Publication ,  Journal Article
Reardon, DA; Brandes, AA; Omuro, A; Mulholland, P; Lim, M; Wick, A; Baehring, J; Ahluwalia, MS; Roth, P; Bähr, O; Phuphanich, S; Sepulveda, JM ...
Published in: JAMA Oncol
July 1, 2020

IMPORTANCE: Clinical outcomes for glioblastoma remain poor. Treatment with immune checkpoint blockade has shown benefits in many cancer types. To our knowledge, data from a randomized phase 3 clinical trial evaluating a programmed death-1 (PD-1) inhibitor therapy for glioblastoma have not been reported. OBJECTIVE: To determine whether single-agent PD-1 blockade with nivolumab improves survival in patients with recurrent glioblastoma compared with bevacizumab. DESIGN, SETTING, AND PARTICIPANTS: In this open-label, randomized, phase 3 clinical trial, 439 patients with glioblastoma at first recurrence following standard radiation and temozolomide therapy were enrolled, and 369 were randomized.

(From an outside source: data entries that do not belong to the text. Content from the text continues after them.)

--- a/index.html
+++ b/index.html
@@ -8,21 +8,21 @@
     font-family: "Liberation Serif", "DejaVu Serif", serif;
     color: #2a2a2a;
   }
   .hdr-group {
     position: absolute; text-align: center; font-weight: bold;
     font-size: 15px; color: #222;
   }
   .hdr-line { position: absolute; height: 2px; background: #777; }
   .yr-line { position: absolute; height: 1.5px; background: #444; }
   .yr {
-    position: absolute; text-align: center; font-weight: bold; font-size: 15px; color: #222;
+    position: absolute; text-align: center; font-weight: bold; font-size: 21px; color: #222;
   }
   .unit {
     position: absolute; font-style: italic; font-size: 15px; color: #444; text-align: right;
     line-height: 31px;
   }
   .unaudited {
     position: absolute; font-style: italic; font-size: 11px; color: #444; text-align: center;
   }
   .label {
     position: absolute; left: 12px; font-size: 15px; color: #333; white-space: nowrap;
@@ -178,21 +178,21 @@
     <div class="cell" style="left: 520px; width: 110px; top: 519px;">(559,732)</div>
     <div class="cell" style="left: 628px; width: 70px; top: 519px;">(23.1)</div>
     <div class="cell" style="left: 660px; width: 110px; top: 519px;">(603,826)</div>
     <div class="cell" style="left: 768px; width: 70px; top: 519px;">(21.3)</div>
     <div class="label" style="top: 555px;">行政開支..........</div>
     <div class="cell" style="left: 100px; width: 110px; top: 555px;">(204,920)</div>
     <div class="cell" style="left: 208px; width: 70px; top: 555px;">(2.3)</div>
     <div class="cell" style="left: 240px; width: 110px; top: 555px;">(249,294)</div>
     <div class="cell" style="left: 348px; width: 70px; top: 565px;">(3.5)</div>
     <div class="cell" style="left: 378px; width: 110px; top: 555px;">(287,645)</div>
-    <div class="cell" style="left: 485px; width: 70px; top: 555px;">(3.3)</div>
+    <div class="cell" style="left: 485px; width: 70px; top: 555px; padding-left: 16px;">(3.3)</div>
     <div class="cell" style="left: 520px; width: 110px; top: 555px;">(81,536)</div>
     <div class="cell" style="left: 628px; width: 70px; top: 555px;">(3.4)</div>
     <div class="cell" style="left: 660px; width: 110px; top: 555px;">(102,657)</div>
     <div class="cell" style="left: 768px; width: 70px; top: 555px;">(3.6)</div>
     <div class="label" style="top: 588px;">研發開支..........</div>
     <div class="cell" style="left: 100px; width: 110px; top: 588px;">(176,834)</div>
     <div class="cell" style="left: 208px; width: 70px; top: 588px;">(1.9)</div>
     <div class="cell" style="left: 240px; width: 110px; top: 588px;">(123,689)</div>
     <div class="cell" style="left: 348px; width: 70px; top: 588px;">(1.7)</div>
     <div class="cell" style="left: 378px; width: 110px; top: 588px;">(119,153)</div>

Patients were enrolled between September 2014 and May 2015. The median follow-up was 9.5 months at data cutoff of January 20, 2017. The study included 57 multicenter, multinational clinical sites. INTERVENTIONS: Patients were randomized 1:1 to nivolumab 3 mg/kg or bevacizumab 10 mg/kg every 2 weeks until confirmed disease progression, unacceptable toxic effects, or death. MAIN OUTCOMES AND MEASURES: The primary end point was overall survival (OS). RESULTS: A total of 369 patients were randomized to nivolumab (n = 184) or bevacizumab (n = 185). The MGMT promoter was methylated in 23.4% (43/184; nivolumab) and 22.7% (42/185; bevacizumab), unmethylated in 32.1% (59/184; nivolumab) and 36.2% (67/185; bevacizumab), and not reported in remaining patients. At median follow-up of 9.5 months, median OS (mOS) was comparable between groups: nivolumab, 9.8 months (95% CI, 8.2-11.8); bevacizumab, 10.0 months (95% CI, 9.0-11.8); HR, 1.04 (95% CI, 0.83-1.30); P = .76. The 12-month OS was 42% in both groups. The objective response rate was higher with bevacizumab (23.1%; 95% CI, 16.7%-30.5%) vs nivolumab (7.8%; 95% CI, 4.1%-13.3%). Grade 3/4 treatment-related adverse events (TRAEs) were similar between groups (nivolumab, 33/182 [18.1%]; bevacizumab, 25/165 [15.2%]), with no unexpected neurological TRAEs or deaths due to TRAEs. CONCLUSIONS AND RELEVANCE: Although the primary end point was not met in this randomized clinical trial, mOS was comparable between nivolumab and bevacizumab in the overall patient population with recurrent glioblastoma. The safety profile of nivolumab in patients with glioblastoma was consistent with that in other tumor types. TRIAL REGISTRATION: ClinicalTrials.gov Identifier: NCT02017717.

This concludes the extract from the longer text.